══ GIVEN DATA

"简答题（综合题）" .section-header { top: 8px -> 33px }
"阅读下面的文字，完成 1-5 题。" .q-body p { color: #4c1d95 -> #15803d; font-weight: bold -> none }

════
══ GIVEN DATA

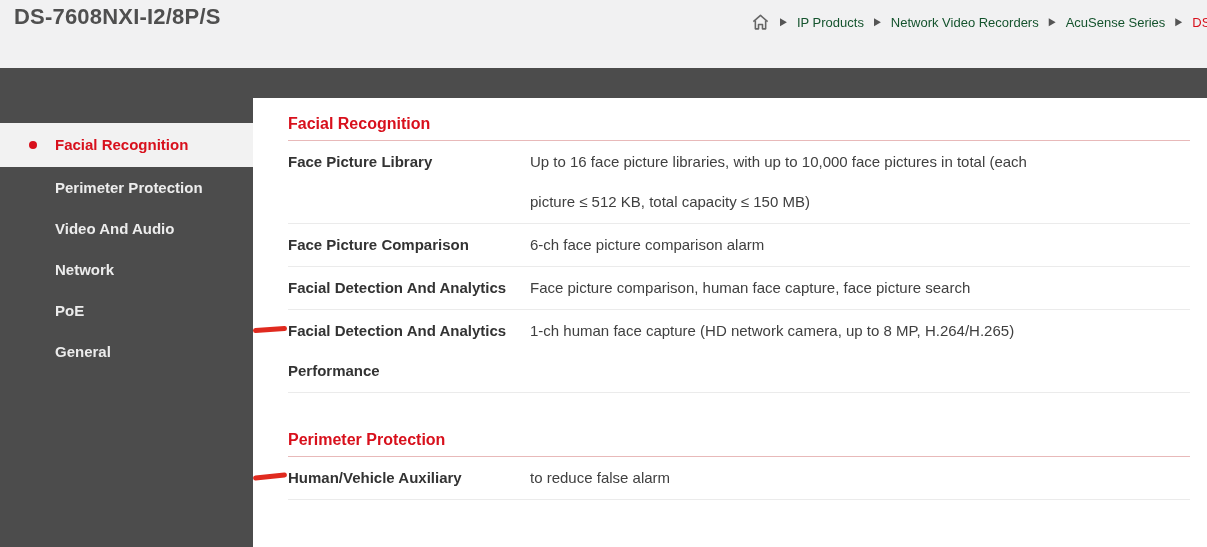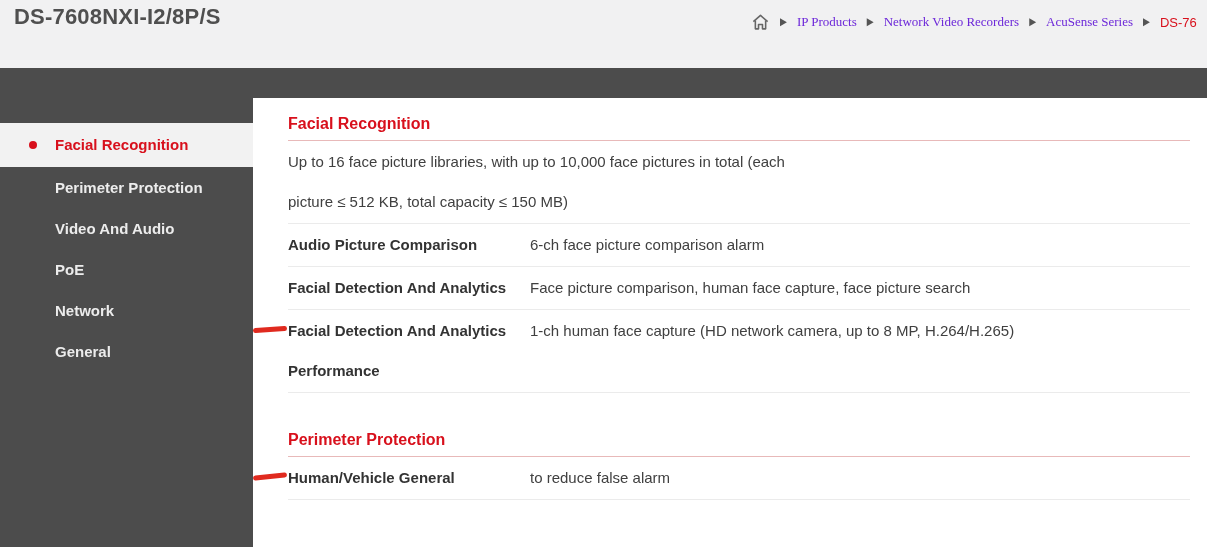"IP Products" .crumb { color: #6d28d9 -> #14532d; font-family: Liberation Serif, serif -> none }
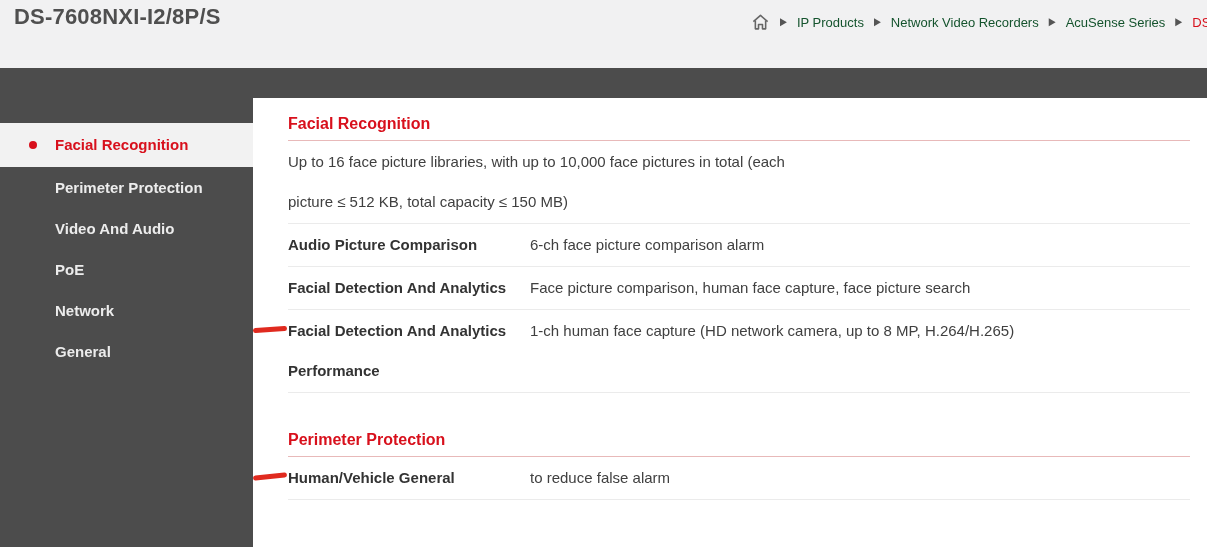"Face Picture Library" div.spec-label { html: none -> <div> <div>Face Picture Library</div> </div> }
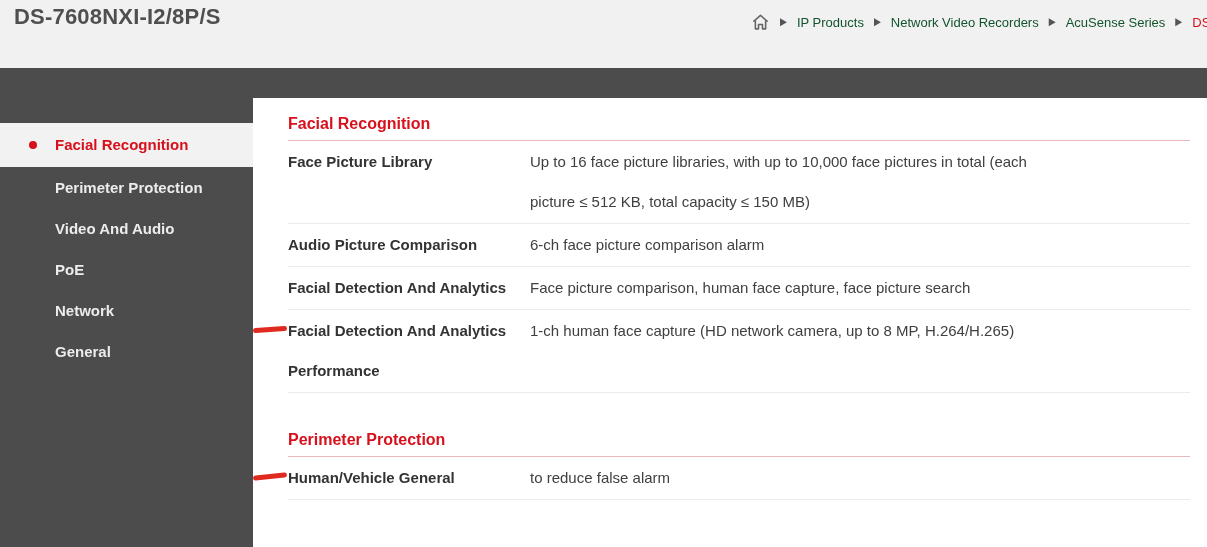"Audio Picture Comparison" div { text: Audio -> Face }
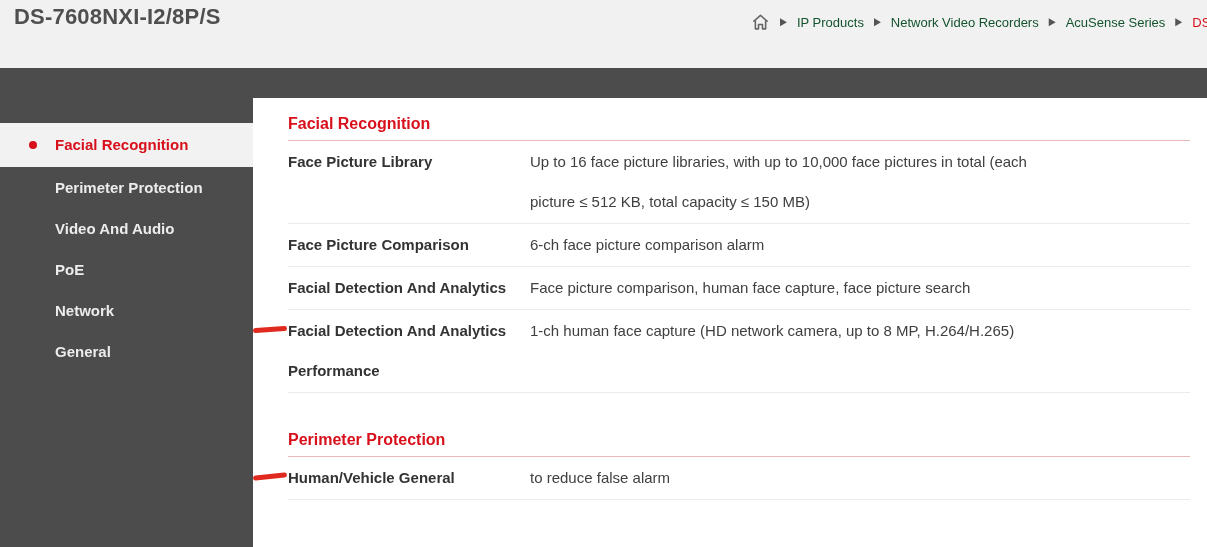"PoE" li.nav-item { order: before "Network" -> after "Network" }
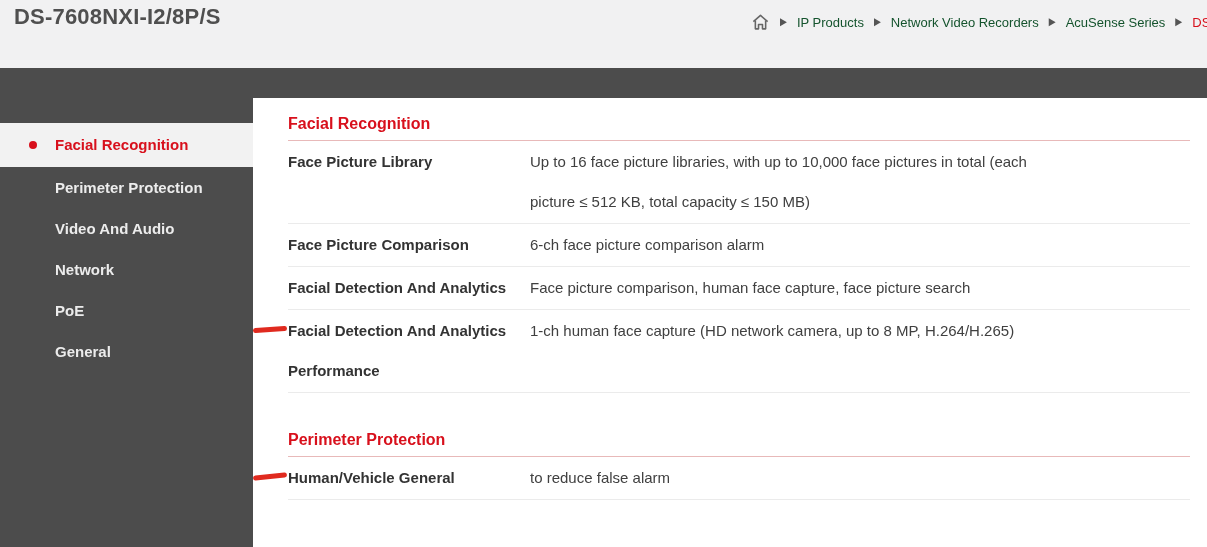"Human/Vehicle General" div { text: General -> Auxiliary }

════
══ GIVEN DATA

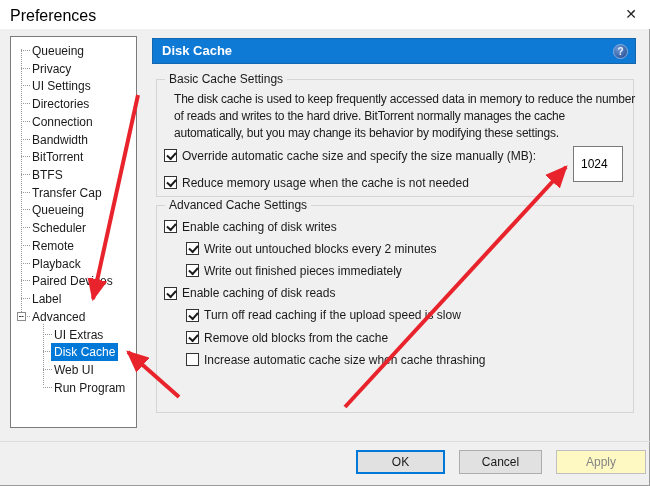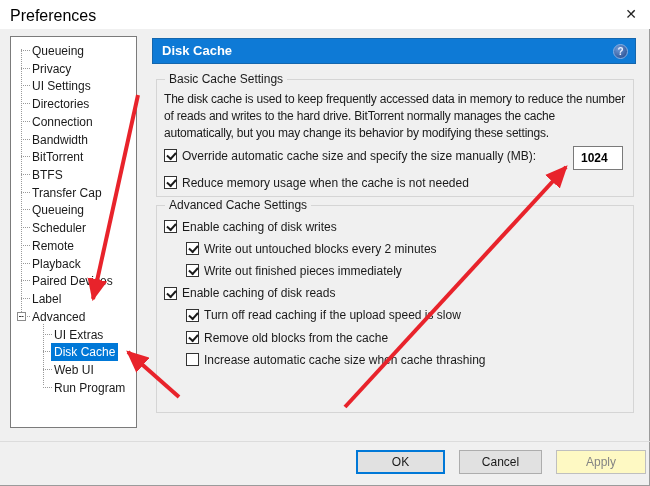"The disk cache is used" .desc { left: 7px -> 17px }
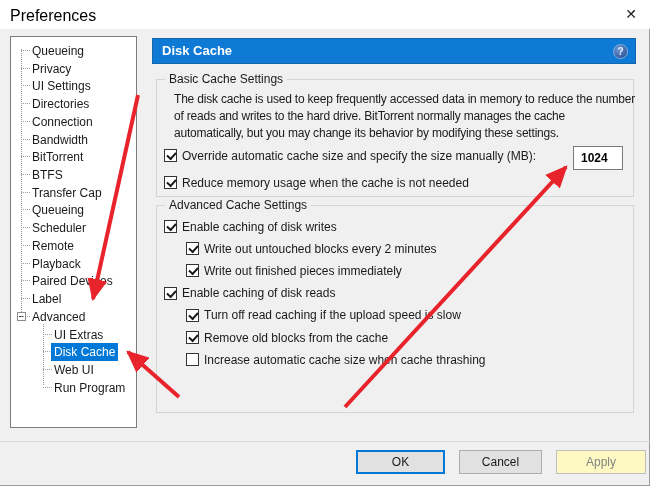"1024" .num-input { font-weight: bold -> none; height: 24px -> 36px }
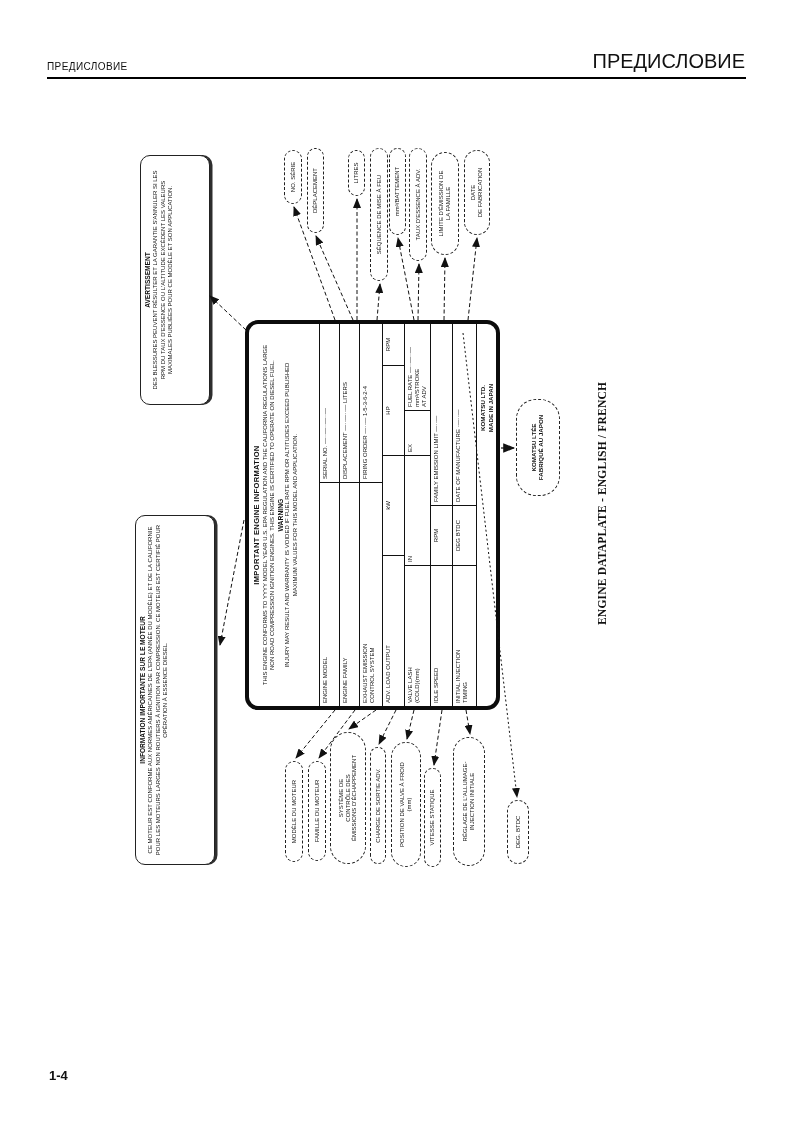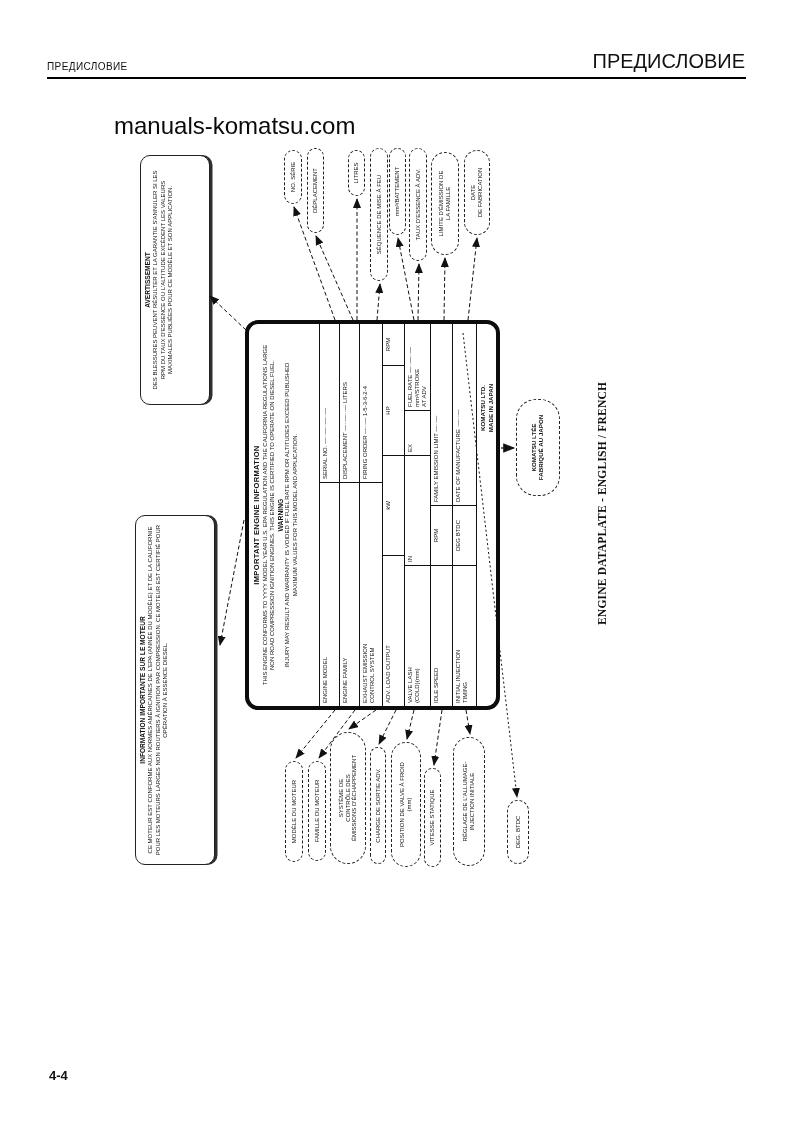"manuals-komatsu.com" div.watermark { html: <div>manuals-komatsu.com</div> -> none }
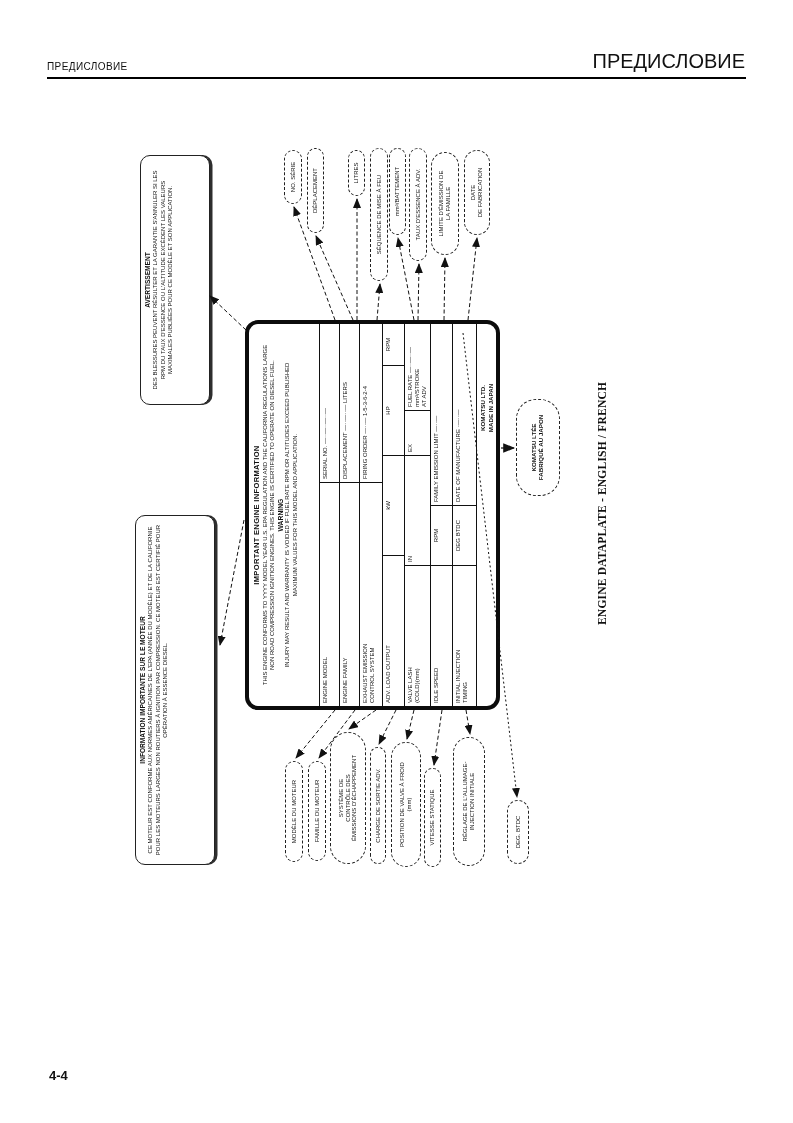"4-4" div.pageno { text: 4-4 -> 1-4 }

════

BRIEF
Write out, from the lines above, only those from the line with "top: 8px ->" to the line with "color: #4c1d95 ->", exactly as given, including the first and the last.

PROBLEM SOLUTION
"简答题（综合题）" .section-header { top: 8px -> 33px }
"阅读下面的文字，完成 1-5 题。" .q-body p { color: #4c1d95 -> #15803d; font-weight: bold -> none }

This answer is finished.